Conventions for Matrix Calculus

Notes

In optimization, you need to take derivatives. To do that in $\mathbb{R}^n$, you need matrix calculus. The objective of this note is to summarize the important definitions and conventions, explain them whenever possible, and show a few examples.

Frechet and Gateaux derivatives

Let’s define a function $f: \mathbb{R}^n \rightarrow \mathbb{R}^m$. That function is Frechet differentiable at $x$ if there exists a bounded (necessarily the case for an operator between finite dimensional spaces) linear operator
$Df(x): \mathbb{R}^n \rightarrow \mathbb{R}^m$ such that \[ \frac{| f(x+h) - f(x) - Df(x)h |}{| h |} \rightarrow 0 \] as $|h| \rightarrow 0$.
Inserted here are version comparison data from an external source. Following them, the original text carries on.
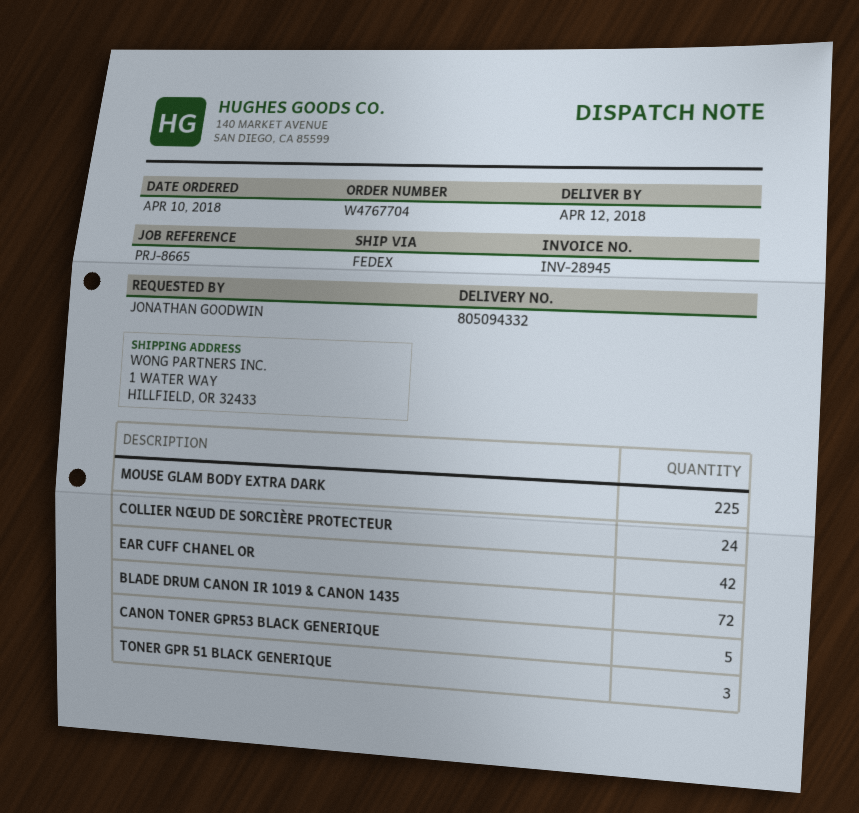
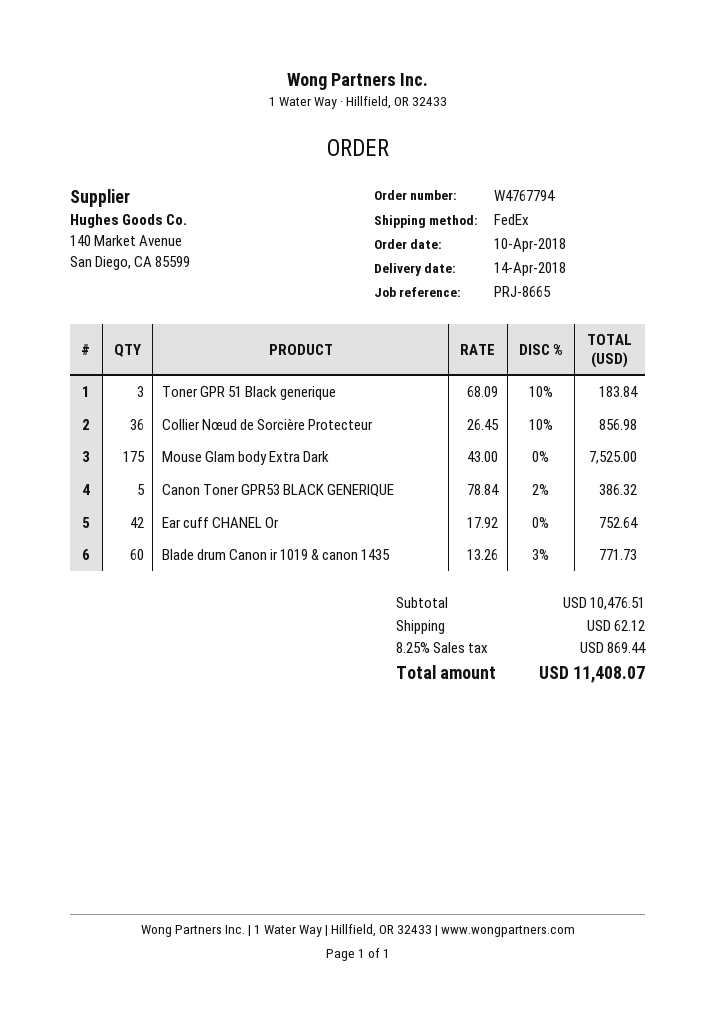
order number: W4767704 -> W4767794
delivery date: 2018-04-12 -> 2018-04-14
MOUSE GLAM BODY EXTRA DARK: 225 -> 175
COLLIER NŒUD DE SORCIÈRE PROTECTEUR: 24 -> 36
BLADE DRUM CANON IR 1019 & CANON 1435: 72 -> 60

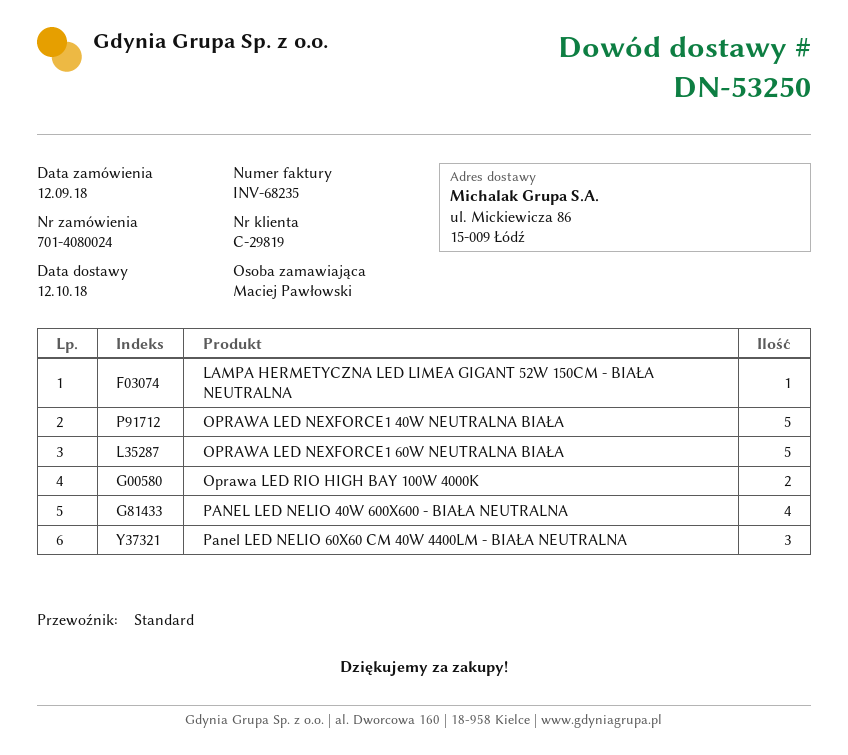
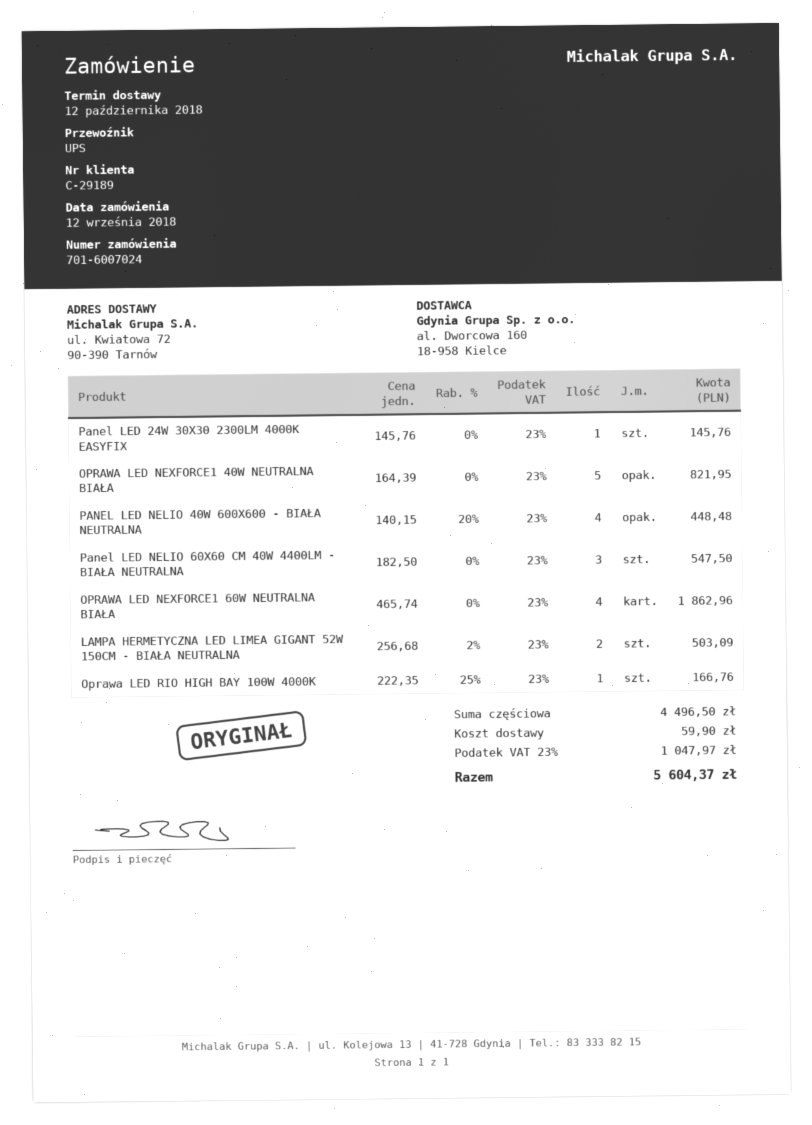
order number: 701-4080024 -> 701-6007024
customer number: C-29819 -> C-29189
shipping method: standard -> UPS
ship to: ul. Mickiewicza 86, 15-009 Łódź -> ul. Kwiatowa 72, 90-390 Tarnów
LAMPA HERMETYCZNA LED LIMEA GIGANT 52W 150CM - BIAŁA NEUTRALNA: 1 -> 2
OPRAWA LED NEXFORCE1 60W NEUTRALNA BIAŁA: 5 -> 4
Oprawa LED RIO HIGH BAY 100W 4000K: 2 -> 1
Panel LED 24W 30X30 2300LM 4000K EASYFIX: none -> 1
A somehow weaker definition of differentiability is the Gateaux differentiability. A function $f$ is Gateaux differentiable at $x$ if, for any $v \in \mathbb{R}^n$ the following limit exists \[ lim_{\varepsilon \rightarrow 0} \frac{f(x + \varepsilon v) - f(x)} \varepsilon . \] If that limit exists, we can calculate it as \[ lim_{\varepsilon \rightarrow 0} \frac{f(x + \varepsilon v) - f(x)}\varepsilon = \frac{d}{d\varepsilon} f(x + \varepsilon v) |_{\varepsilon=0} . \]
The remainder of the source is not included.